- Data to examine
#####

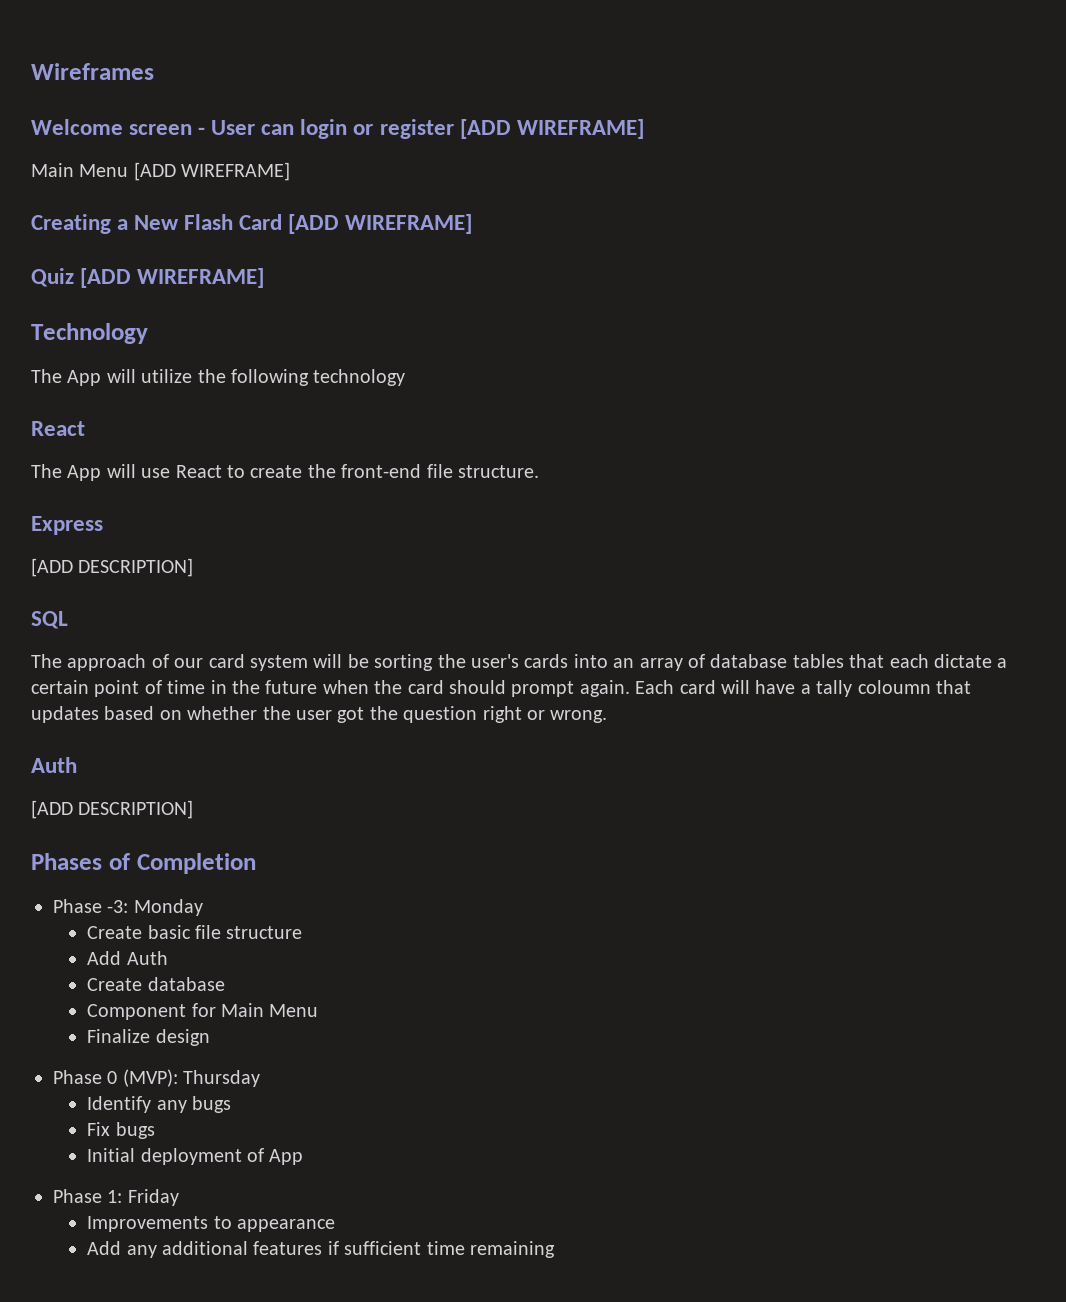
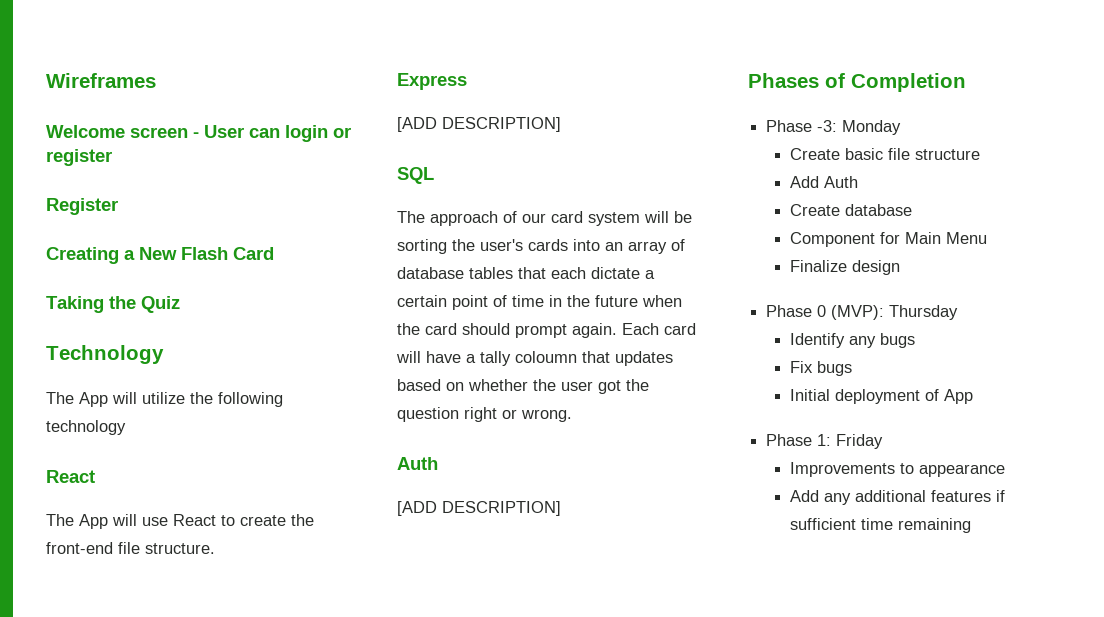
- Welcome screen - User can login or register [ADD WIREFRAME]
- Main Menu [ADD WIREFRAME]
+ Welcome screen - User can login or register
+ Register
- Creating a New Flash Card [ADD WIREFRAME]
- Quiz [ADD WIREFRAME]
+ Creating a New Flash Card
+ Taking the Quiz

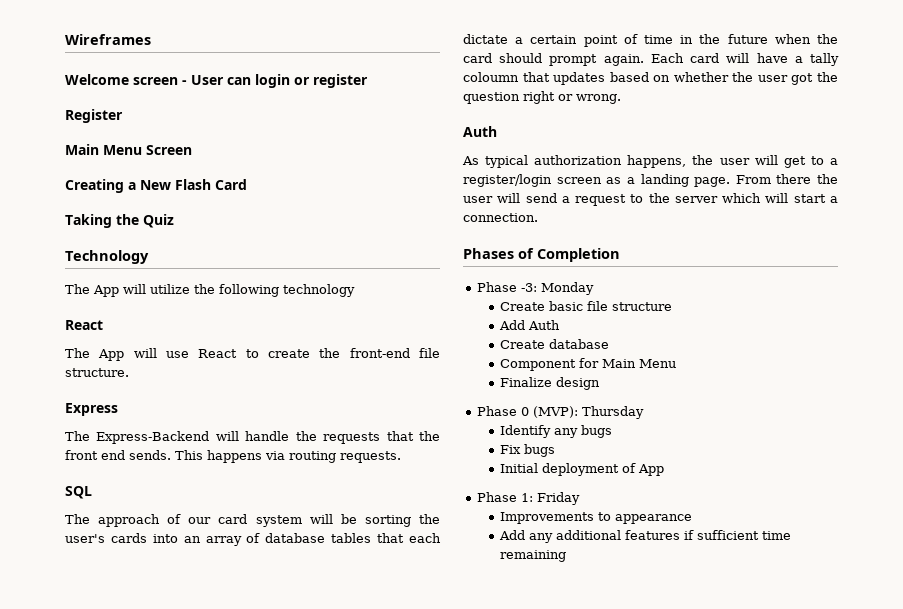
+ Main Menu Screen
  Express
- [ADD DESCRIPTION]
+ The Express-Backend will handle the requests that the front end sends. This happens via routing requests.
  Each card will have a tally coloumn that updates based on whether the user got the question right or wrong.
  Auth
- [ADD DESCRIPTION]
+ As typical authorization happens, the user will get to a register/login screen as a landing page. From there the user will send a request to the server which will start a connection.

#####

- Activity
Output each of the lines above exactly, apart from the images.

- Result of the exercise
- Welcome screen - User can login or register [ADD WIREFRAME]
- Main Menu [ADD WIREFRAME]
+ Welcome screen - User can login or register
+ Register
- Creating a New Flash Card [ADD WIREFRAME]
- Quiz [ADD WIREFRAME]
+ Creating a New Flash Card
+ Taking the Quiz

+ Main Menu Screen
  Express
- [ADD DESCRIPTION]
+ The Express-Backend will handle the requests that the front end sends. This happens via routing requests.
  Each card will have a tally coloumn that updates based on whether the user got the question right or wrong.
  Auth
- [ADD DESCRIPTION]
+ As typical authorization happens, the user will get to a register/login screen as a landing page. From there the user will send a request to the server which will start a connection.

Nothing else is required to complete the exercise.